In that fifth year, I started showing signs that I was ready. I was asking a lot of customers in my grocery store checkout line about their dogs – I was really curious about the dog, but especially about their relationship with the dog. These sometimes extended conversations made my checkout line even slower than usual, but I often just ignored the signs of anxiety or even irritation in the person next in the line. “Hey, we’re talking about dogs here – this is important!”
I started talking about dogs in my weekly psychotherapy sessions. Lorrie, my psychotherapist, had recently lost her beloved dog Poppy and totally understood why this topic was important enough to use a therapy session for it.

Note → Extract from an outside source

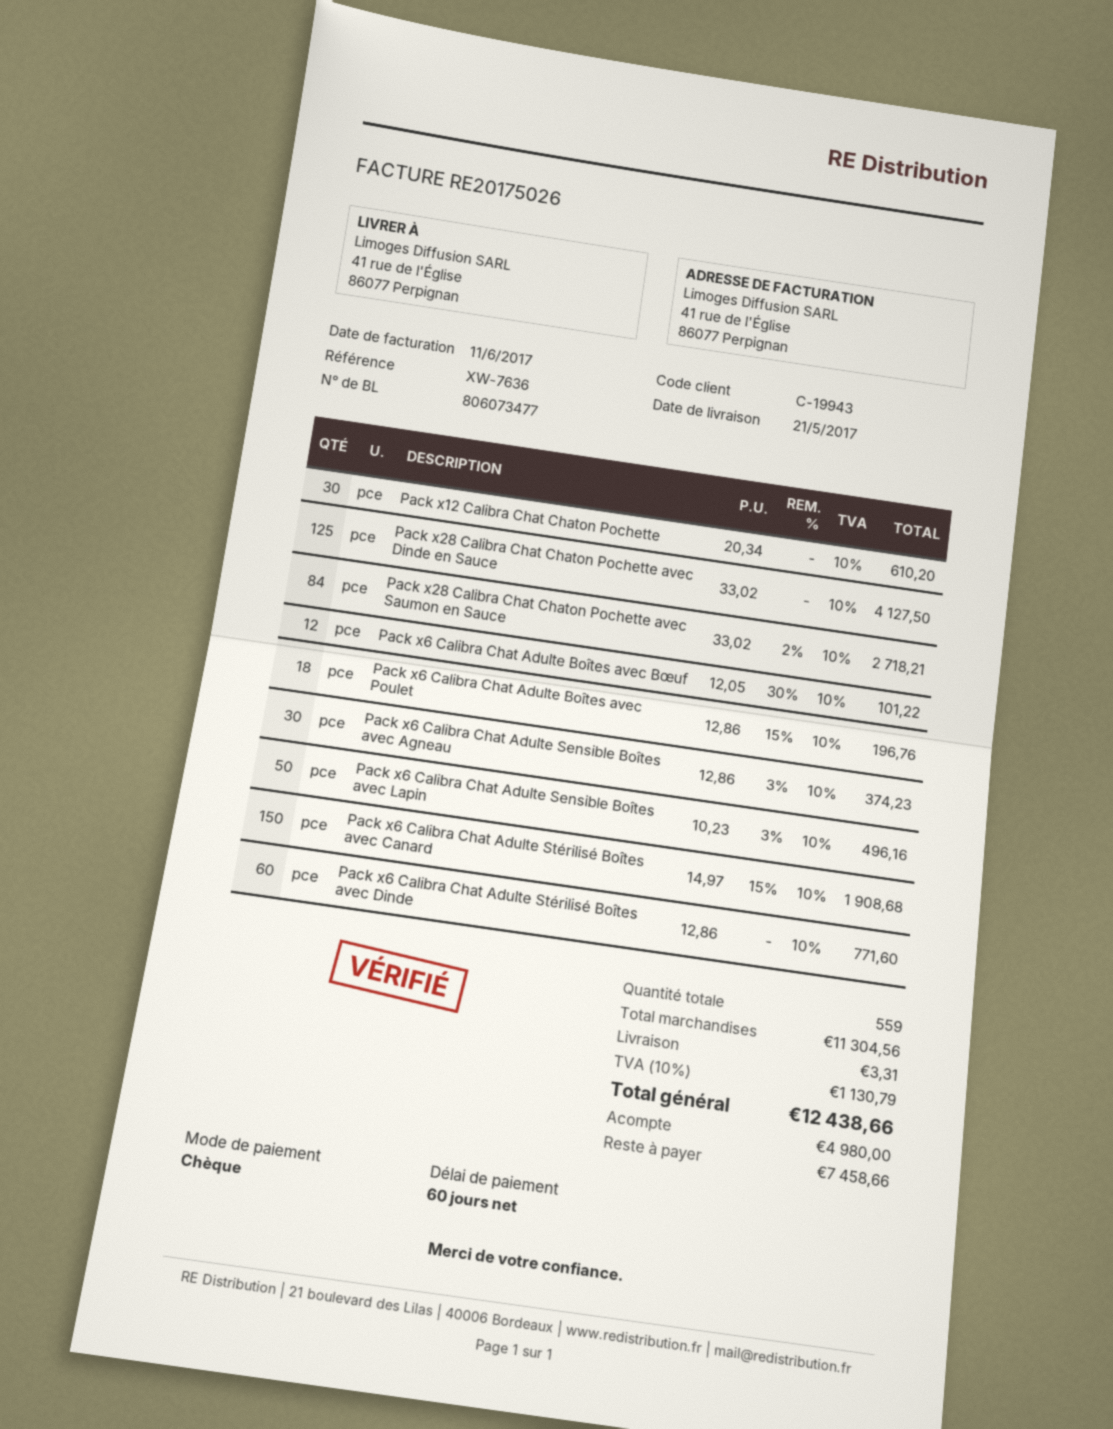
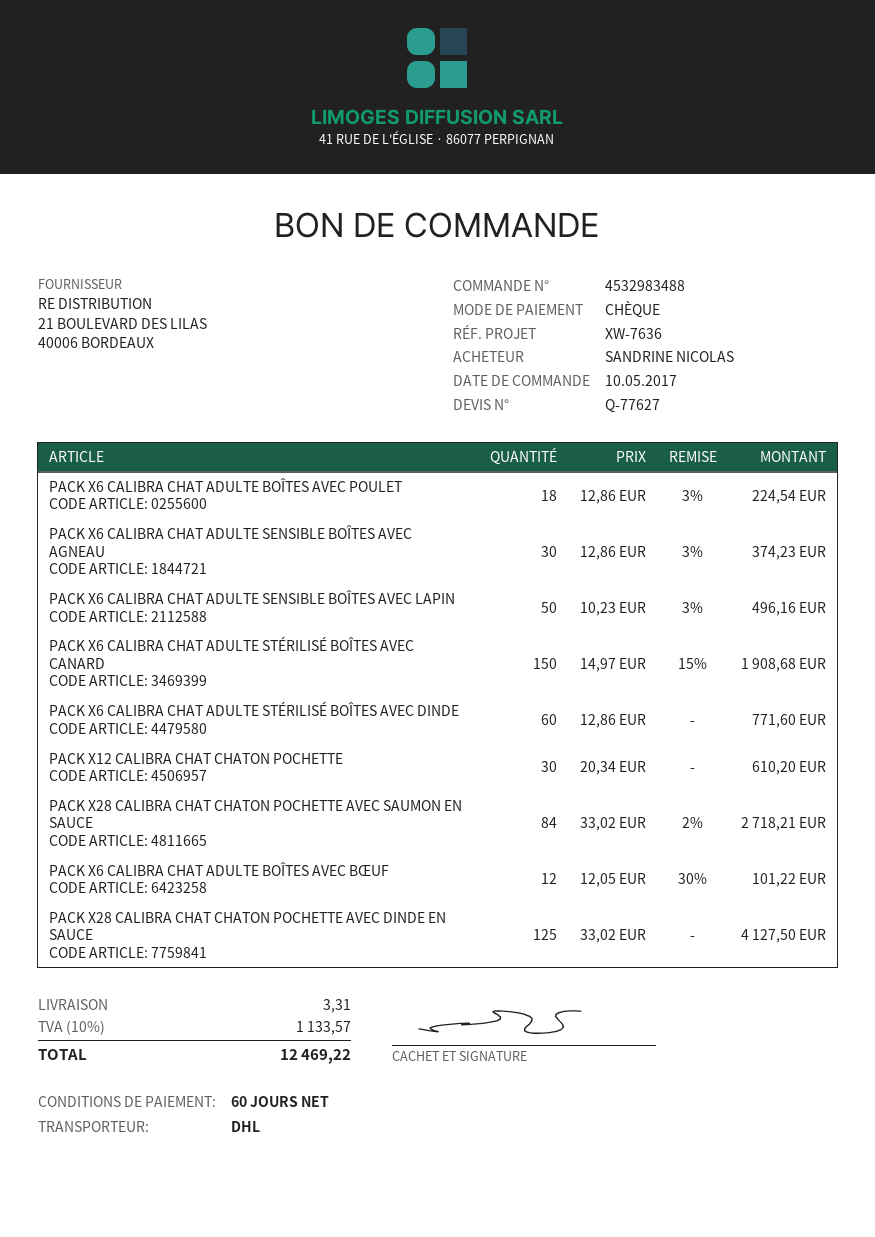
Pack x6 Calibra Chat Adulte Boîtes avec Poulet: 18 x 12.86 - 15% = 196.76 -> 18 x 12.86 - 3% = 224.54
tax: 10% = 1130.79 -> 10% = 1133.57
total: 12438.66 -> 12469.22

After one of these sessions, I came home and told my roommate Marvin (who was crazy about animals, and I knew would be interested in this) “In my therapy session today, I got really clear – I’m ready for another dog.” Marvin seemed totally unsurprised by this and said with great poise, “I’ve got your dog.” Well, I was surprised. “You’ve got my dog!?” Marvin explained to me that his good friend Lucy had told him that morning that her MS had progressed to the point that she could no longer pick up her tiny (5 lb.) dog Toni – and she decided that it was time to give her up.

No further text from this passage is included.